About twenty minutes into the race I decide to pull off the trail and relieve myself. As I do so I watch the course of head lights pass and think that I’m still in pretty good standing at mid-pack. After getting straight I head back out on the trail and find myself alone… Slowly as the sun creeps into the cracks, canyons and crannies of the Dentelles Montmirail I make out a woman in front of me. I run behind her for some distance when she asks “Passe Vous”? I respond in my pigeon French that no, I’m not interested in passing – all is good back here. She and I get into a groove and come to a forest path where we can run side-by-side. She introduces herself as Isabelle and kicks up a conversation. Dear, Isabelle… She could not speak a word of English and my French is horrible. Nonetheless, Isabelle goes on and on as we pass over hill and dale. Seems as if she's sharing her life story and much more... Suddenly we arrived at a hardball road; there is no trail marking. GREAT! This takes me back to 2009 when Dino Verones and I got lost for hours. Confidently, Isabelle takes off to the left and I follow.

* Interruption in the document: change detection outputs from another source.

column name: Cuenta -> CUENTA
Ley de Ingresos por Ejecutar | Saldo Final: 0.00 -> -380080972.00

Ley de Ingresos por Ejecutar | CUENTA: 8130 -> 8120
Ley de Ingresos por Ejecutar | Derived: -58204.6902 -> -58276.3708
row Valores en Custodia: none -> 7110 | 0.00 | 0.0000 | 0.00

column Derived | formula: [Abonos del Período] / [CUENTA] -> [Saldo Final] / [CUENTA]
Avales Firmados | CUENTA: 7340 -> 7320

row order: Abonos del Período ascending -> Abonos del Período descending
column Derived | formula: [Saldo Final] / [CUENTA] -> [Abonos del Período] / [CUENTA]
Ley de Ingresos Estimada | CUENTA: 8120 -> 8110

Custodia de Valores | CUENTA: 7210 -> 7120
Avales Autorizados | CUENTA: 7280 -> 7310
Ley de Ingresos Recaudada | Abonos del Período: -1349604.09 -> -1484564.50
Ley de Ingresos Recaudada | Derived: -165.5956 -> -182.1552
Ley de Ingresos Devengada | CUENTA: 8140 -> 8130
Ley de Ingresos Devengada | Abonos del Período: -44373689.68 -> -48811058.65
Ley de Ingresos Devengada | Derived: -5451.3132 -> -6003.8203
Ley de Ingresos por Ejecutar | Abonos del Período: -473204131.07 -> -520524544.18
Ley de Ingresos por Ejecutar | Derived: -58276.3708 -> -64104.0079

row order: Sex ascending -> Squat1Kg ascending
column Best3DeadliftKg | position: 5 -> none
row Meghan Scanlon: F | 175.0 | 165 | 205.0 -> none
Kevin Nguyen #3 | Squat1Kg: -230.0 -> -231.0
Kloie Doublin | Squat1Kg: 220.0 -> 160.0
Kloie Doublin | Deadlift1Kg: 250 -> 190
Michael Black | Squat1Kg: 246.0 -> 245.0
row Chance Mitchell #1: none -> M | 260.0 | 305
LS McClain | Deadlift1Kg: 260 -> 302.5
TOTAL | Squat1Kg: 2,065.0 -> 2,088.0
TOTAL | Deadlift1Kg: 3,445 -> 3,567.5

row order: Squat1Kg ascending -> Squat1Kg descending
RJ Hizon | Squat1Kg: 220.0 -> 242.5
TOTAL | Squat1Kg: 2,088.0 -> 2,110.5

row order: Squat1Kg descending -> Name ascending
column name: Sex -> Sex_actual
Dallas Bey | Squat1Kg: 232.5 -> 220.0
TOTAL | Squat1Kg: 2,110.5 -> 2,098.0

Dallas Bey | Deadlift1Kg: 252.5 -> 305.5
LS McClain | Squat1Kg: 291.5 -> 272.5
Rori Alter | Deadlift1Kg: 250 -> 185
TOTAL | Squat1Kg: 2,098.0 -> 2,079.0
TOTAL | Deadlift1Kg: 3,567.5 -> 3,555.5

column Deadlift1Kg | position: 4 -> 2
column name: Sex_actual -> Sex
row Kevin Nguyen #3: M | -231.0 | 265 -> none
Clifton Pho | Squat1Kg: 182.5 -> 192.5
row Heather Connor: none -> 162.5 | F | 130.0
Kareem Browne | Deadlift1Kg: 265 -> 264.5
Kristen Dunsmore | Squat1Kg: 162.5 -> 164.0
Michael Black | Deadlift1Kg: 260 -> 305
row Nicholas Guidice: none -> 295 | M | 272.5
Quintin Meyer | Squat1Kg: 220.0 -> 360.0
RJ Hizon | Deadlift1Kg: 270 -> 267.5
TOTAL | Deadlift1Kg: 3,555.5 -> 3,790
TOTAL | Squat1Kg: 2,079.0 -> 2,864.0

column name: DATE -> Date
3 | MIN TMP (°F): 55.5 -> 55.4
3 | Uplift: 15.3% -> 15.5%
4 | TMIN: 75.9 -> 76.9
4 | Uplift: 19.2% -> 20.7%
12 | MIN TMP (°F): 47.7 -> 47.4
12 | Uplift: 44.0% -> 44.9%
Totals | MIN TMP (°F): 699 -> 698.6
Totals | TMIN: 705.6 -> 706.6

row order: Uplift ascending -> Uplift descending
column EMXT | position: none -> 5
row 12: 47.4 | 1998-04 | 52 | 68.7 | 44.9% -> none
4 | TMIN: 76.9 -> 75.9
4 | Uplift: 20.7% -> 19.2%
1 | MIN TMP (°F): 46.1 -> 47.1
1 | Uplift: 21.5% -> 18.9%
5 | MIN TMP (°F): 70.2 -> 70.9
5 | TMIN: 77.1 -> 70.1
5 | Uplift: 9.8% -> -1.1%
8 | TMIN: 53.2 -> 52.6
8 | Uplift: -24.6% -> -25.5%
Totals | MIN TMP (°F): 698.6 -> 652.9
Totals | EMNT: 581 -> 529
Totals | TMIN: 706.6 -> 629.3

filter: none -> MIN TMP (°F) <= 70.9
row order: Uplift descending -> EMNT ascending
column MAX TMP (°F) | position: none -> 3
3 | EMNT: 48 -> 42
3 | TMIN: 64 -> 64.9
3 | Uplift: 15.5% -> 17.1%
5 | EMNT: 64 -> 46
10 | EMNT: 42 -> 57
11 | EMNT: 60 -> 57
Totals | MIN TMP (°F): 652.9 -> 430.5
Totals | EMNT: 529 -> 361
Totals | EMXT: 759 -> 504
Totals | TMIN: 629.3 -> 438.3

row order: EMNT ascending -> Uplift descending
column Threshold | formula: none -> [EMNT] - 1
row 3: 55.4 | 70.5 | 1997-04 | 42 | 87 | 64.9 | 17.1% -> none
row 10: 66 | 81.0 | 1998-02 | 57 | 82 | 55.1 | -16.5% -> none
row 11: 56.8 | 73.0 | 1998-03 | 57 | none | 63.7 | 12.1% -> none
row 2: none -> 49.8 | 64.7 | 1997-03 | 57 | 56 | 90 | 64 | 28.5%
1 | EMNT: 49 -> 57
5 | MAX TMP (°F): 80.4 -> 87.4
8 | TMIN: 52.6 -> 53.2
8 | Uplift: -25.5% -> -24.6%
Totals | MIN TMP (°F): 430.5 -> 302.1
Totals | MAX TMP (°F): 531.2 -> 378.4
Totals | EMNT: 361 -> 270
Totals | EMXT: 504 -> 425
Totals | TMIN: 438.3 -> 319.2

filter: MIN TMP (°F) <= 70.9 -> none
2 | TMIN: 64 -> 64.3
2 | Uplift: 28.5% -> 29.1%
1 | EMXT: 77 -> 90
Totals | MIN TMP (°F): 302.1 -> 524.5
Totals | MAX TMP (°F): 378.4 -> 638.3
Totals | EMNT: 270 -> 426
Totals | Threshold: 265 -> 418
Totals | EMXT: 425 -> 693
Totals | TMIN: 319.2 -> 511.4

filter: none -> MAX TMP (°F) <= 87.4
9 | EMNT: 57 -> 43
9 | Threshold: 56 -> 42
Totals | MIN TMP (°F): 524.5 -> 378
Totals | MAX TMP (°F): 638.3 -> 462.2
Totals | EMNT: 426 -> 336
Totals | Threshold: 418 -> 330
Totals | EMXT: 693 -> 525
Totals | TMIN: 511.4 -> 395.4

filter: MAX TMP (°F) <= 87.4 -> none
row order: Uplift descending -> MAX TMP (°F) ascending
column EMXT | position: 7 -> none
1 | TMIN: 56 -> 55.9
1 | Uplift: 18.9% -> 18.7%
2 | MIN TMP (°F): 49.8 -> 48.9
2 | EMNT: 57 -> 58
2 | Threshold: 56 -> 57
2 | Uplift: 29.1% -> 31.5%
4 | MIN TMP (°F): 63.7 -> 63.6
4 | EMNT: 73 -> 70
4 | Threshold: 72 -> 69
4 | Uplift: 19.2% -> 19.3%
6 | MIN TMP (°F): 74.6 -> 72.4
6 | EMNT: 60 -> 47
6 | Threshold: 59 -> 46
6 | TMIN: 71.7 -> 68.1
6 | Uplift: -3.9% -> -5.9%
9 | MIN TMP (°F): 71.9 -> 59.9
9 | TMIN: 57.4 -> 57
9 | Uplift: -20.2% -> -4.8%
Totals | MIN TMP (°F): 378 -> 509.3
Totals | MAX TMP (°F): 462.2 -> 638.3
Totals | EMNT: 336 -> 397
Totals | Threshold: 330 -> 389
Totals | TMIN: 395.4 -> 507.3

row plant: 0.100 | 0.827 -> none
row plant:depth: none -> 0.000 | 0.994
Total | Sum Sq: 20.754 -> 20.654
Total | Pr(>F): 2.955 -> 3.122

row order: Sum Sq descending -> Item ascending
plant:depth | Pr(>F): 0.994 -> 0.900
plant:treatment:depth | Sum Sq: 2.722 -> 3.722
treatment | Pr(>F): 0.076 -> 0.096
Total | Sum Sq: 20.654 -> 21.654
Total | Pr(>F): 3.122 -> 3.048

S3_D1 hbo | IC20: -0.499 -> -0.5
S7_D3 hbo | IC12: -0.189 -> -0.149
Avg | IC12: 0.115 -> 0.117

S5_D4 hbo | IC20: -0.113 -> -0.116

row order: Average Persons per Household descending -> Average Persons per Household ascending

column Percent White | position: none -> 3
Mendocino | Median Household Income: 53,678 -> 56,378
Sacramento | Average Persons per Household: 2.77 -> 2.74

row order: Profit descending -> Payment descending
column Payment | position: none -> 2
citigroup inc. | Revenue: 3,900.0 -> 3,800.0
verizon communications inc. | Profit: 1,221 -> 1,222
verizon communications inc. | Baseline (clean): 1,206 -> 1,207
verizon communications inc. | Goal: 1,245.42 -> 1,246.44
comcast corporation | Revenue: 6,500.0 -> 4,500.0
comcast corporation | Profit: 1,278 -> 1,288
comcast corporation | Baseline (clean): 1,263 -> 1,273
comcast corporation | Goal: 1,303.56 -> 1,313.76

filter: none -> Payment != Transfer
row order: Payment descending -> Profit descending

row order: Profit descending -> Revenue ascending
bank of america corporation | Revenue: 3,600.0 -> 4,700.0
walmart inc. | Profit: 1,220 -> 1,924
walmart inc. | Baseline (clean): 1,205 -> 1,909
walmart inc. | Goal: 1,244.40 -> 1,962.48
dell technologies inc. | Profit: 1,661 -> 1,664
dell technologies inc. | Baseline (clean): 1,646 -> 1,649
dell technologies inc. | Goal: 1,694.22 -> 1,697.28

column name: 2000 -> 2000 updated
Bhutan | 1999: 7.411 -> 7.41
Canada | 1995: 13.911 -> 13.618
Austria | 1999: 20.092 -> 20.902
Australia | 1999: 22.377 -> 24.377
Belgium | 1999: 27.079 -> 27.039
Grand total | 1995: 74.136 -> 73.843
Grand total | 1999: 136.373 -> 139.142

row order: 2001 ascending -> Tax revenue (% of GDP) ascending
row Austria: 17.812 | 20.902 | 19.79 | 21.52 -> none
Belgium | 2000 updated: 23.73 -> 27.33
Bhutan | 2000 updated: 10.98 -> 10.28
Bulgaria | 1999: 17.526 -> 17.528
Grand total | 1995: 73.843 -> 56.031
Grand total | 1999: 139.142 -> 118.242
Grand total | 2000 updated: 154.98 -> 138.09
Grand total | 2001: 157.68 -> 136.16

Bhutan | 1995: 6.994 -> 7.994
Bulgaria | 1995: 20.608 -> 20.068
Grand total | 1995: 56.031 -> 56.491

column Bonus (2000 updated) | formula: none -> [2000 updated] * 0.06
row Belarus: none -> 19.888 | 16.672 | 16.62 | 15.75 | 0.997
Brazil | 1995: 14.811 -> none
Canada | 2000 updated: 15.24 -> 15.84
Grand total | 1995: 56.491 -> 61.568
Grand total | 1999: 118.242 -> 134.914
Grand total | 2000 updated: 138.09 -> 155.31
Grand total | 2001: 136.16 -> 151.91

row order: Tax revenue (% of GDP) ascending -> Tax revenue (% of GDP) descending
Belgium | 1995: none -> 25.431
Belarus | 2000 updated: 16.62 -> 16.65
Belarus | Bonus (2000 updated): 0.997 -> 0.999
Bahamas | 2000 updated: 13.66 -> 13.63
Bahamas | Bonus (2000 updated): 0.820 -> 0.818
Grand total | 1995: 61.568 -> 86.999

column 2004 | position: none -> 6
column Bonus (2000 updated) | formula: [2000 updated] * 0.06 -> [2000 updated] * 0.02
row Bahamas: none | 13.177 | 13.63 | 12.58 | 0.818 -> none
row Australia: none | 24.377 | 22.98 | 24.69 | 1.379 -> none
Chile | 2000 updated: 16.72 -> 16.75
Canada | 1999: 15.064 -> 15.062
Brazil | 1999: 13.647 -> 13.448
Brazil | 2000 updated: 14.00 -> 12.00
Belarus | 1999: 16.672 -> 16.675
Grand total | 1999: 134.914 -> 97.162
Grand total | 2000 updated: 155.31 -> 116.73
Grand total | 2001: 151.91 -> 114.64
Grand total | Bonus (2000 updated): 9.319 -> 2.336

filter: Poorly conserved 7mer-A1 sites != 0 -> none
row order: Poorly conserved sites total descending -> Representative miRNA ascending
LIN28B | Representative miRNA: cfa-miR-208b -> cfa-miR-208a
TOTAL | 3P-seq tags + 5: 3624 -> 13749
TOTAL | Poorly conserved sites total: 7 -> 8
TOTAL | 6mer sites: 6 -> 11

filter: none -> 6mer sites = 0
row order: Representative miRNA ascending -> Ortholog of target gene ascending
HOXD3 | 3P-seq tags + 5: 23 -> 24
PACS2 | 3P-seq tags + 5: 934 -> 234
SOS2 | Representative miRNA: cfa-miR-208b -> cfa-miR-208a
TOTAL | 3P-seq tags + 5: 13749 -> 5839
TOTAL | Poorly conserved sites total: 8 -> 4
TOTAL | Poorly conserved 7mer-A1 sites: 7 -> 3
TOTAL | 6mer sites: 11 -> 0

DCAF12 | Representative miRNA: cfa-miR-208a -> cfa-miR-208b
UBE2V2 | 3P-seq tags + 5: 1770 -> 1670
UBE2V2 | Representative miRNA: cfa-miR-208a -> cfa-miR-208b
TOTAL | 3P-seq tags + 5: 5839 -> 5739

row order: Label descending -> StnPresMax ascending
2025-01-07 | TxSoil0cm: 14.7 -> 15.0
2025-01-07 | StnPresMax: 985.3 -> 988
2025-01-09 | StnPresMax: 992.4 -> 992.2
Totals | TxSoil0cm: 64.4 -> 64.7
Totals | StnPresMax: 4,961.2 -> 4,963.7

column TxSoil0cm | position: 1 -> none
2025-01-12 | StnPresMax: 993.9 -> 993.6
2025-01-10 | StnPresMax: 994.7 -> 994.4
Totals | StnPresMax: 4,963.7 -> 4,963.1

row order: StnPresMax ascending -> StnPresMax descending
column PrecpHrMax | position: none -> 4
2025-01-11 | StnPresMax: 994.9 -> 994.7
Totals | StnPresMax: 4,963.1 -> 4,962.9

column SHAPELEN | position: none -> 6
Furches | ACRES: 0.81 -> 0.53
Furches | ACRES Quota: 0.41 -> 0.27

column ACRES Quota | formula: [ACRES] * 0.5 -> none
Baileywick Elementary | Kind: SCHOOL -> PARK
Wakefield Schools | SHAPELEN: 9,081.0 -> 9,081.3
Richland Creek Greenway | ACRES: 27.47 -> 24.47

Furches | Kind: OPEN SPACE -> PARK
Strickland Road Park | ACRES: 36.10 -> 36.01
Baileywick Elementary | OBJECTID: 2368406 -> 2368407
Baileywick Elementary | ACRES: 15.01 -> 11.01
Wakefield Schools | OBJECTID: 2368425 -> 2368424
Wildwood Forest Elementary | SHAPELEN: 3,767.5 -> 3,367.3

Isabelle and I ran downhill for twenty minutes or so, talking, and I’m thinking none of this looks familiar... Oh shit! Do not panic... OH SHIT! We’re friggen lost. We jog on for a bit when her husband shows up in an SUV and asks where we’re going. Isabelle explains that we are lost and looking for the trail. He suggests that we turn around and go back to where we last lost the trail which we did. My mind is racing right along with the clock. We must be at the check point at Lac du Paty completing the first eighteen kilometer leg by 0800. This is not good!
We wonder about for what seems like forever and finally come across the dreaded sweeper and his team of trailer cleaners removing trail markings. Isabelle spoke briefly with them; confirmed our route and we were off again. This is one of my absolute dreaded points in any trail race. The sweeper is here and very close to me; time is running out to the make the check point and there will be not time in the check point to drink or eat anything. This is UTMB 2011 all over again!
I ran with Isabelle for a while longer and have now found the motivation I was missing when the race started. I bid Isabelle farewell and took off to attempt to gain some time. I know this part of the course and know where I can kick it and where I need to take it easy. Slowly, every so slowly I begin to gain some time back. I passed one runner after another and have finally got six or eight people behind me when I roll into Lac du Paty. I greeted everyone in the best Texas accent I could throw out; drank two cups of water; asked one of the race volunteers for a drag from his cigarette (he laughed, but refused) and I roll out of Lac du Paty headed out over the next twelve kilometers to the check point at Curnier where I’ve got to be by 1030.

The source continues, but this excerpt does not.